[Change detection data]

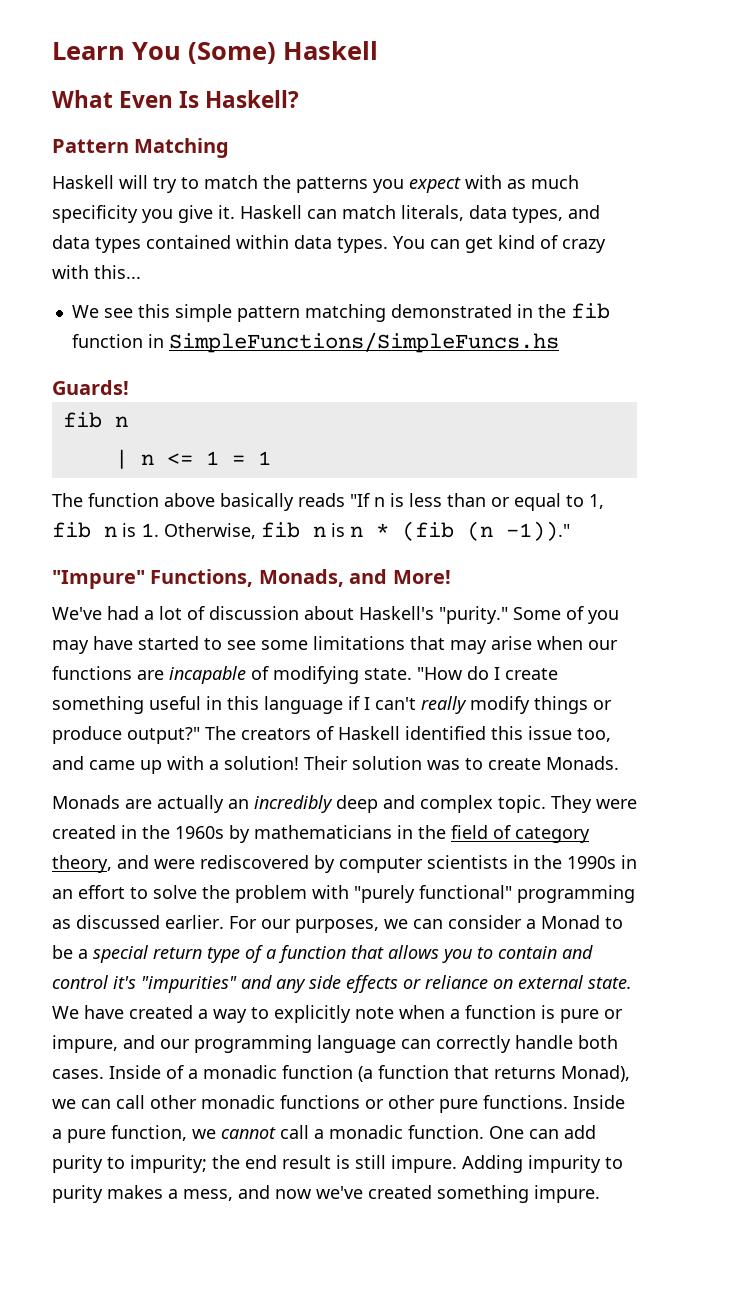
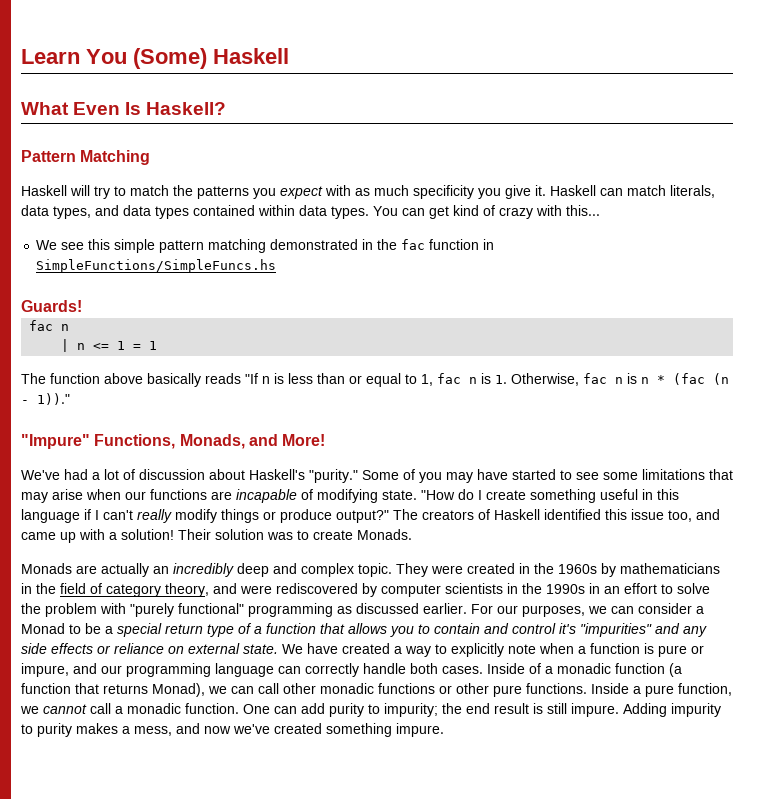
[570,303,610,319] fib -> [401,239,426,250] fac
[62,412,102,428] fib -> [29,320,54,331] fac
[52,522,91,538] fib -> [437,373,461,384] fac
[261,522,300,538] fib -> [583,373,607,384] fac
[402,521,570,541] (fib (n -1))." -> [673,373,729,385] [21,393,70,405] (fac (n - 1))."

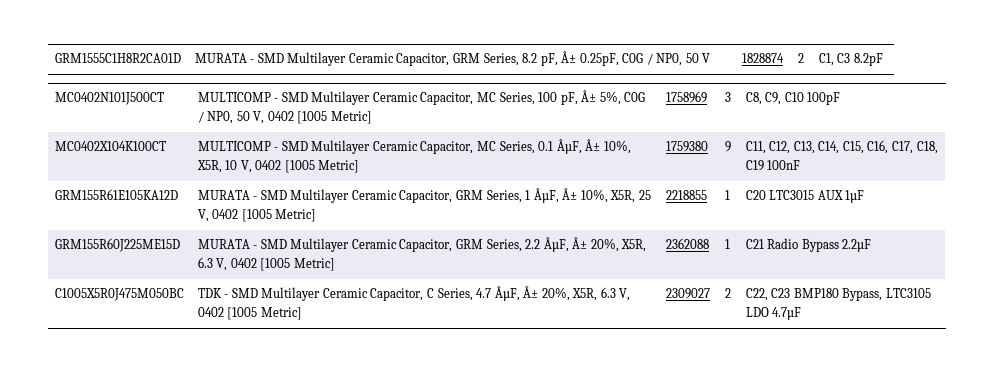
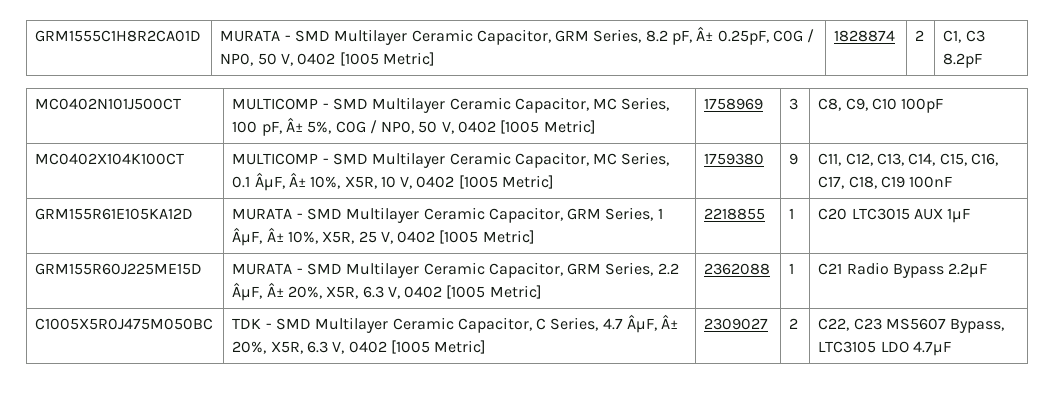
[702,53,711,63] V -> [280,52,435,66] V, 0402 [1005 Metric]
[793,288,839,298] BMP180 -> [885,318,946,330] MS5607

Work item: Return nothing but the lines running from the start of the data to the line with "[702,53,711,63] V ->", please, both ends included and no pictures.

Task result:
[570,303,610,319] fib -> [401,239,426,250] fac
[62,412,102,428] fib -> [29,320,54,331] fac
[52,522,91,538] fib -> [437,373,461,384] fac
[261,522,300,538] fib -> [583,373,607,384] fac
[402,521,570,541] (fib (n -1))." -> [673,373,729,385] [21,393,70,405] (fac (n - 1))."

[702,53,711,63] V -> [280,52,435,66] V, 0402 [1005 Metric]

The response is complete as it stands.